- Occupation: Professor

Academic background
- Alma mater: University of Aberdeen

Academic work
- Discipline: Forensic Psychology
- Sub-discipline: Reliability of memory and forensic interviewing
- Institutions: Goldsmiths, University of London

= Fiona Gabbert =

Forensic psychologist

Fiona Gabbert is a forensic psychologist who focuses on the reliability of memory and investigative interviewing. Her research is used to shape police procedure and policy internationally. She is the Director of the Forensic and Psychology Unit and Professor of Psychology at Goldsmiths, University of London, and a chairperson on the Scientific Committee of the International Investigative Interviewing Research Group (illRG).

== Education ==
Gabbert attended the University of Aberdeen where she received her PhD in psychology.

== Career ==
After graduating from the University of Aberdeen, she was a Reader in Psychology for Abertay University. As of 2026, she is a professor of Psychology at Goldsmiths, University of London and is working with Amber Alert Europe and the National Crime Agency, and the International Cold Case Analysis Project. In these partnerships, she is advancing ethical interviewing and applying psychological science to aid new leads in missing person cases.

=== Awards and accolades ===
In 2011, Gabbert was the winner of the Academic and Practitioner Excellence Award from International Investigative Interviewing Research. In 2016, Gabbert was the winner of the European Association of Psychology and Law prize for mid-career achievement.

=== Community engagement ===
As the Director of the Forensic and Psychology Unit (FPU) at Goldsmiths, University of London, Gabbert hosts many events with the goal to educate the public. One main way she educates the community, and the FPU engages with the public, is through the FPU's immersive, award-winning, and educational theatre events. These event, in particular, have compelled people outside of the Goldsmiths' community to come and engage with psychology. Other events include lectures, school events, festivals, panels, seminars, and more. For certain organizations, Gabbert gives seminars and research consultancy. Finally, Gabbert has also been known to engage with the media via interviews.

== Research ==
Gabbert's main research interests include eyewitness memory, investigative Interviewing, facilitating recall, building trust and rapport, suggestibility of memory, social influences on memory, and memory conformity.
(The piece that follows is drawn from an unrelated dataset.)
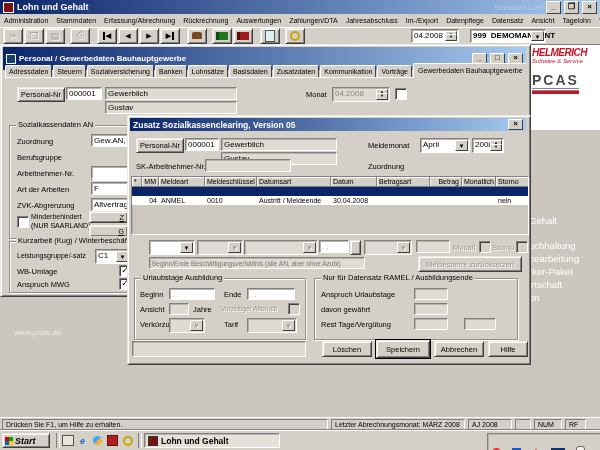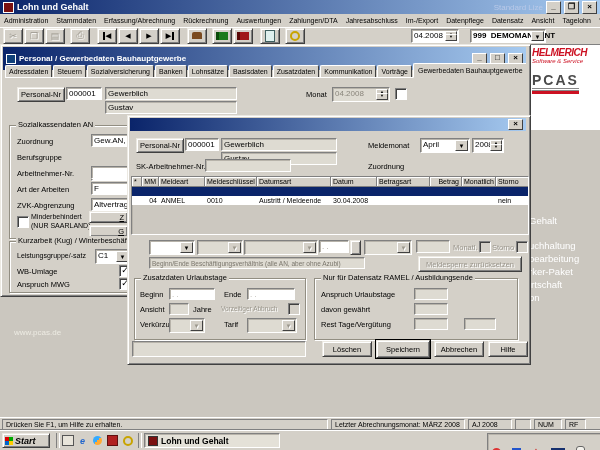"Zusatz Sozialkassenclearing, Version 05" span { html: none -> <span>Zusatz Sozialkassenclearing, Version 05</span> }
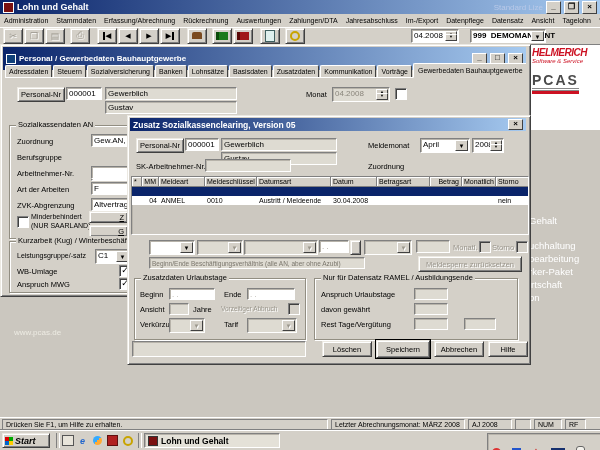"Zusatzdaten Urlaubstage" span.leg { text: Zusatzdaten Urlaubstage -> Urlaubstage Ausbildung }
In some of her research, she specifically investigates questions such as "can we accurately interpret the dynamic behavior of others?". Gabbert also investigates the value and challenges of age progression and potential bias' or factors that lead to an overrepresentation of ethnic minority background in missing persons cases. Gabbert's most cited article on research gate is "Memory conformity: Can Eyewitnesses Influence Each Other's Memories for an Event?". This article discusses how individuals influence each others recall of an event.

Gabbert's research on improving usability, creditability, and reliability of evidence from witnesses has helped introduce new evidence based investigative tools and training resources to the field, such as the Self-Administrated Interview, Structured Interview Protocol, and the Timeline Technique. The Self-Administrative interview is a tool that is used right after someone witnesses a crime. The witness does the Self-Administrative Interview as soon as possible to make sure to relay the most accurate information. The SAI (Self-Administrative Interview) provides witnesses with clear instructions and retrieval cues. This tool is used globally and by police officers. The Structured Interview Protocol promotes new ethical practices that help officers elicit information from witnesses, victims, and suspects. The Timeline Technique helps interviewees organize their own recall of an event in a sequential manner. It is self-administered and typically yields better detail of an event according to Crest Research. Furthermore, through Crest Research, Gabbert developed an evidence-based training program regarding rapport within an information gathering context, and specifically whether individuals can be trained in their own rapport skills.

== Books ==

- Ridley, Anne; Gabbert, Fiona; and La Rooy, David, eds. 2013. Suggestibility in Legal Contexts: Psychological Research and Forensic Implications. London: Wiley-Blackwell.